Я вдруг осознал, что стою, сжимая куклу в руках, как будто боюсь, что
у меня ее отберут.
- Дьявол! - выругался я и собрался швырнуть куклу на пол. И понял,
что дальнейшее сопротивление, дальнейшая борьба бессмысленны.
Игра против меня фальсифицирована с начала и до конца. Я вполне могу
сдаваться. И пойду, как и сказал Консардайн, туда, куда хочет "грандиозный
мозг", хочу я того или не хочу. И тогда, когда ему нужно. То есть сейчас.
Что ж, они достаточно долго играли мною. Придется поднять руки, но,
садясь обратно, я решил получить маленькое развлечение.
Я сел и сунул куклу в верхний карман пальто, откуда нелепо торчала ее
голова. Пожилой джентльмен издавал сочувствующие звуки и понимающе кивал
Консардайну. Один из кроликолицых юношей сказал "чокнутый", и девчонки
нервно захихикали. Негр торопливо встал и отправился в соседний вагон.
Один из итальянских мальчишек заныл, указывая на куклу: "Дай мне".
Я взял руку девушки в свои.
- Ева, дорогая, - сказал я так же громко и отчетливо, как и она, - ты
знаешь, я убежал из-за этого Уолтера. Он мне не нравится.
Я обнял ее за талию.
- Уолтер, - склонился я над нею, - человек, который, подобно вам,
только что вышел из тюрьмы, где отбывал заслуженное наказание, недостоин
моей Евы. Хоть я и сумасшедший, вы знаете, что я прав.
Пожилой джентльмен прервал свое раздражающее причмокиванье и
вздрогнул. Все остальные в вагоне, подобно ему, перенесли свое внимание на
Уолтера. Я почувствовал удовлетворение, видя, как он медленно краснеет.
- Доктор Консардайн, - обратился я к нему, - как медик вы знакомы с
клеймом, я имею в виду признаки прирожденного преступника. Посмотрите на
Уолтера. Глаза маленькие и слишком близко посаженные, рот расслаблен из-за
дурных привычек, недоразвитые мочки ушей. Если меня нельзя выпускать на
свободу, то его тем более, не правда ли, доктор?
Теперь все в вагоне рассматривали то, на что я указывал, и взвешивали
мои слова. И все это было почти правдой. Лицо Уолтера приобрело
кирпично-красный цвет. Консардайн невозмутимо смотрел на меня.
- Нет, - продолжал я, - он вовсе тебя не достоин, Ева.
Я тесно прижал к себе девушку. Это мне начинало нравиться - она была
чудо как хороша.
- Ева! - воскликнул я. - Мы так долго не виделись, а ты меня даже не
поцеловала!
Я приподнял ее подбородок - и - да, поцеловал ее.

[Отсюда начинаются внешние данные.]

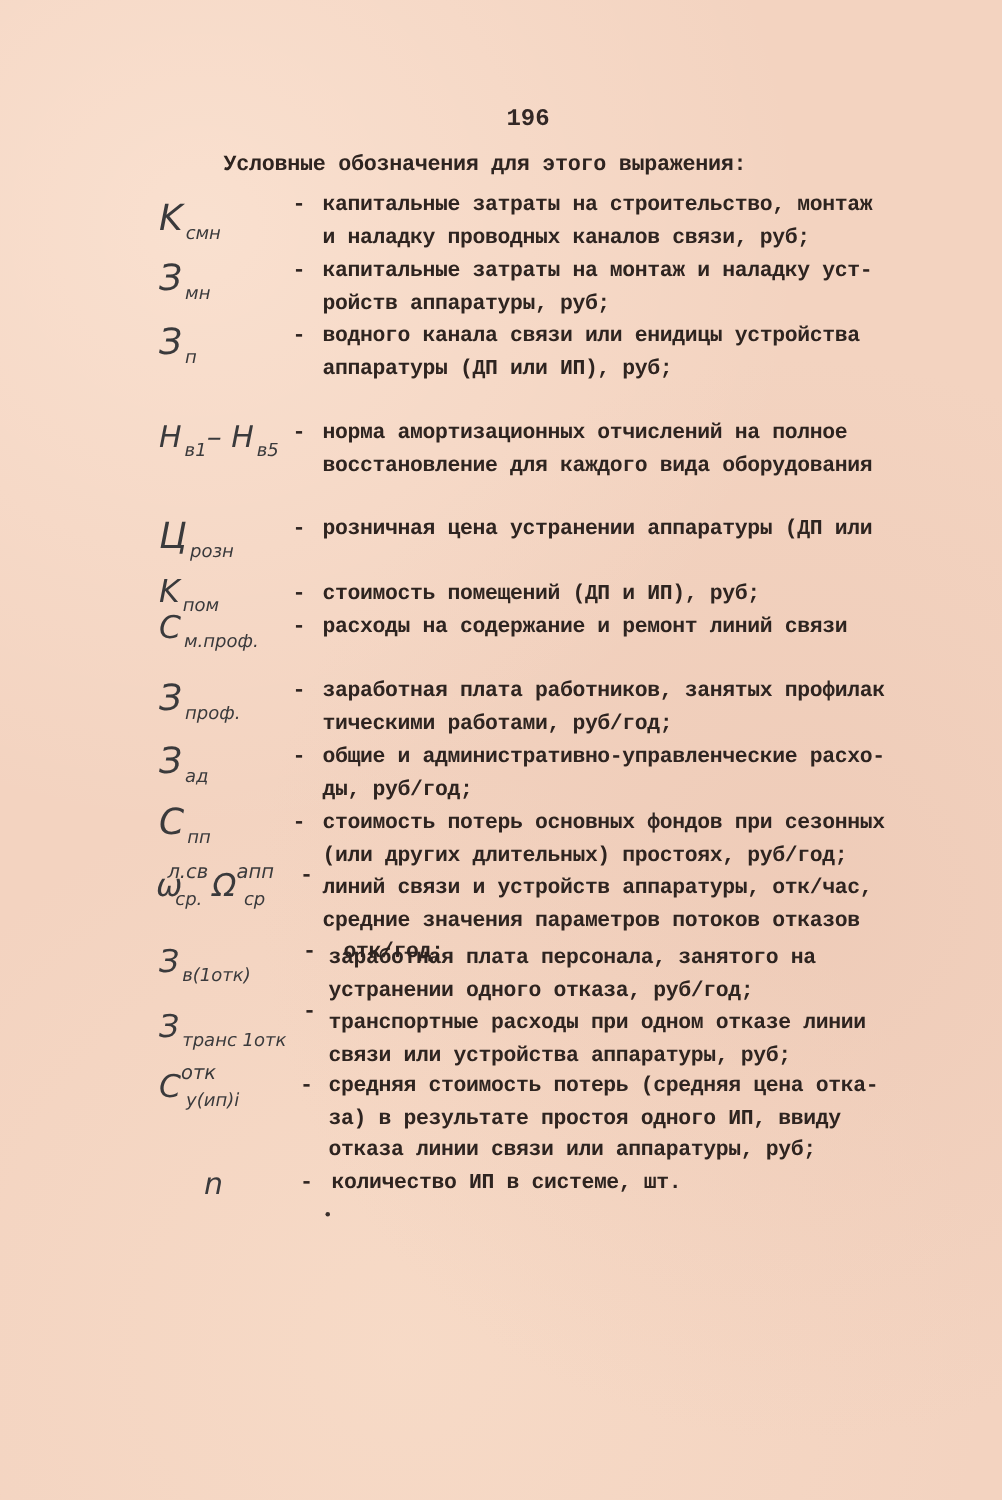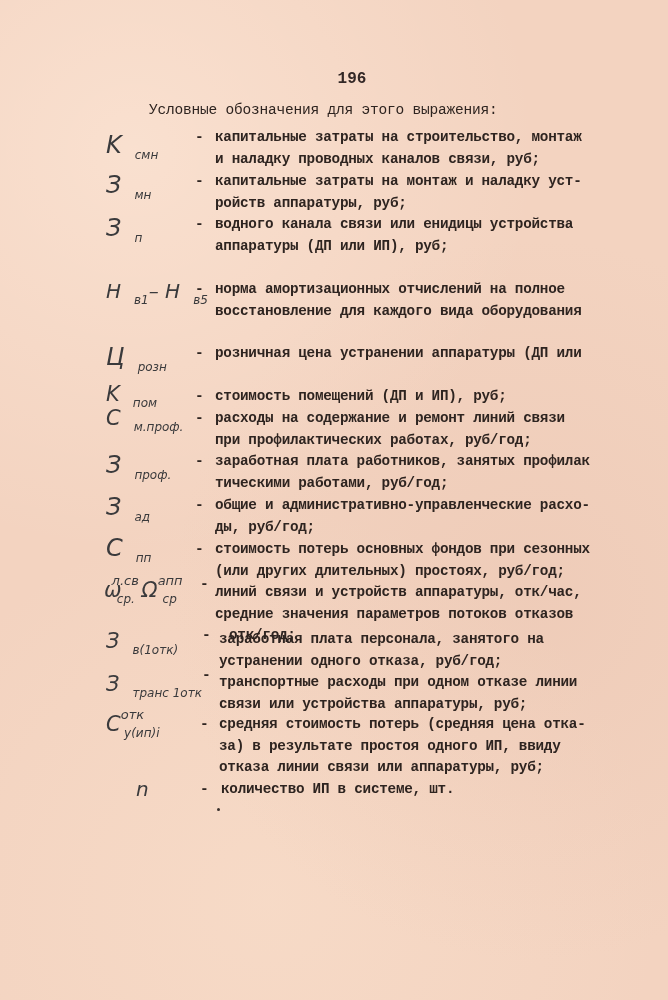"Условные обозначения для этого" .heading { font-weight: normal -> bold }
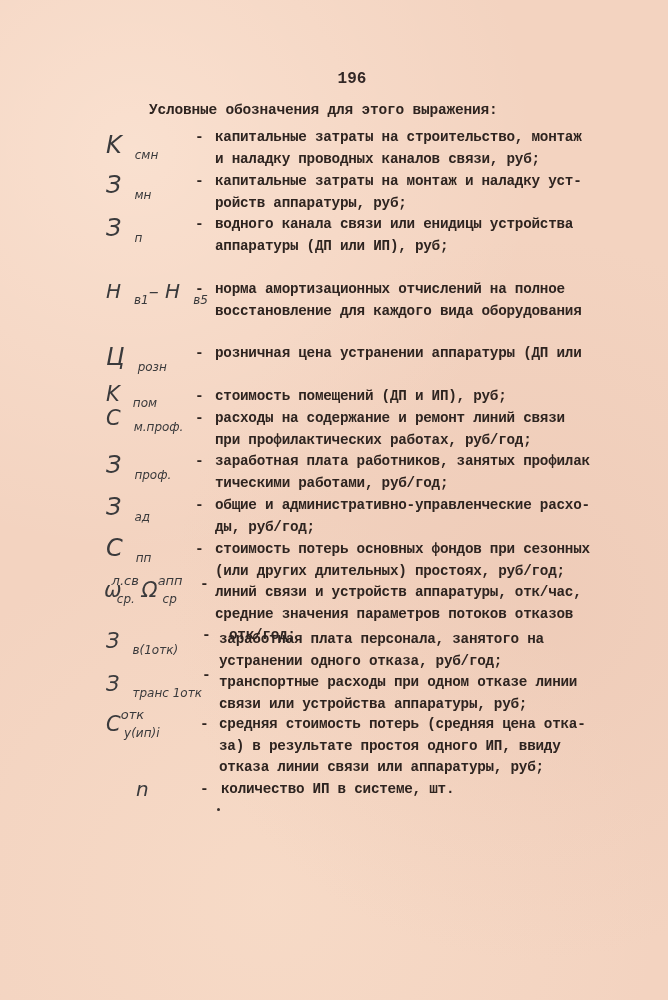"смн" .symbol .sub { margin-left: 13px -> 2px }
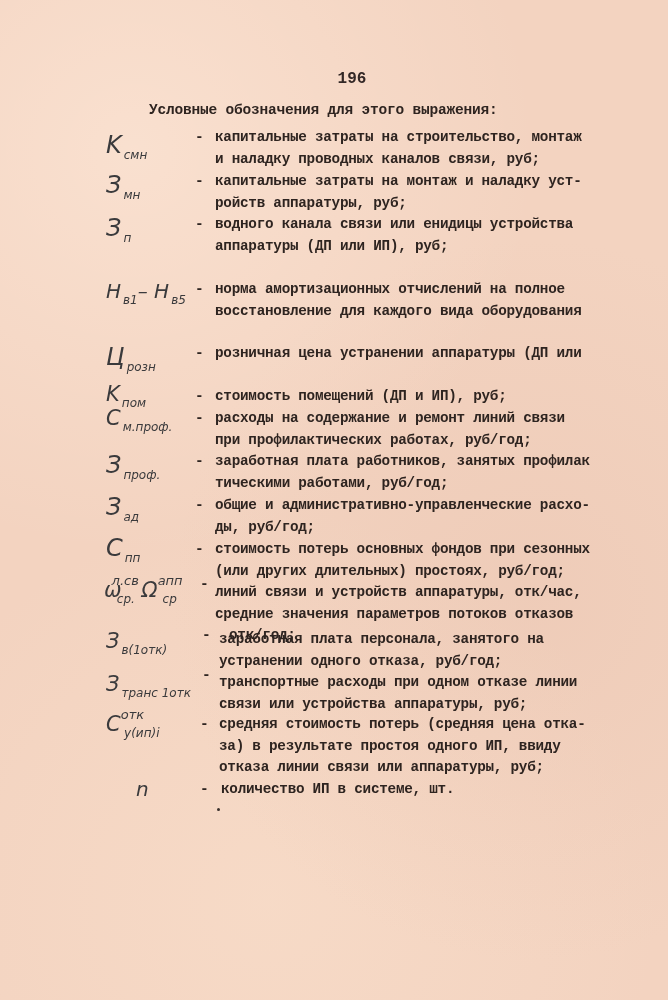"при профилактических работах, руб/год;" div { html: <div>при профилактических работах, руб/год;</div> -> none }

Поцеловал крепко и
совсем не по-братски. Слышал, как негромко выругался Уолтер. Как это
воспринял Консардайн, не могу судить. Да мне было и все равно - рот у Евы
удивительно сладкий.
Я поцеловал ее снова и снова - под гогот хулиганов, хихиканье девиц и
восклицания пришедшего в ужас пожилого джентльмена.
Лицо девушки, покрасневшее при первом поцелуе, теперь побледнело. Она
не сопротивлялась, но между поцелуями я слышал ее шепот:
- Вы заплатите за это! О, как вы заплатите!
Я рассмеялся и отпустил ее. Больше я не беспокоился. Пойду за
доктором Консардайном, даже если он этого не захочет, - пока она идет с
нами.
- Гарри, - его голос прервал мои мысли. - Идемте. Вот и наша станция.
Поезд подходил к станции Четырнадцатая улица.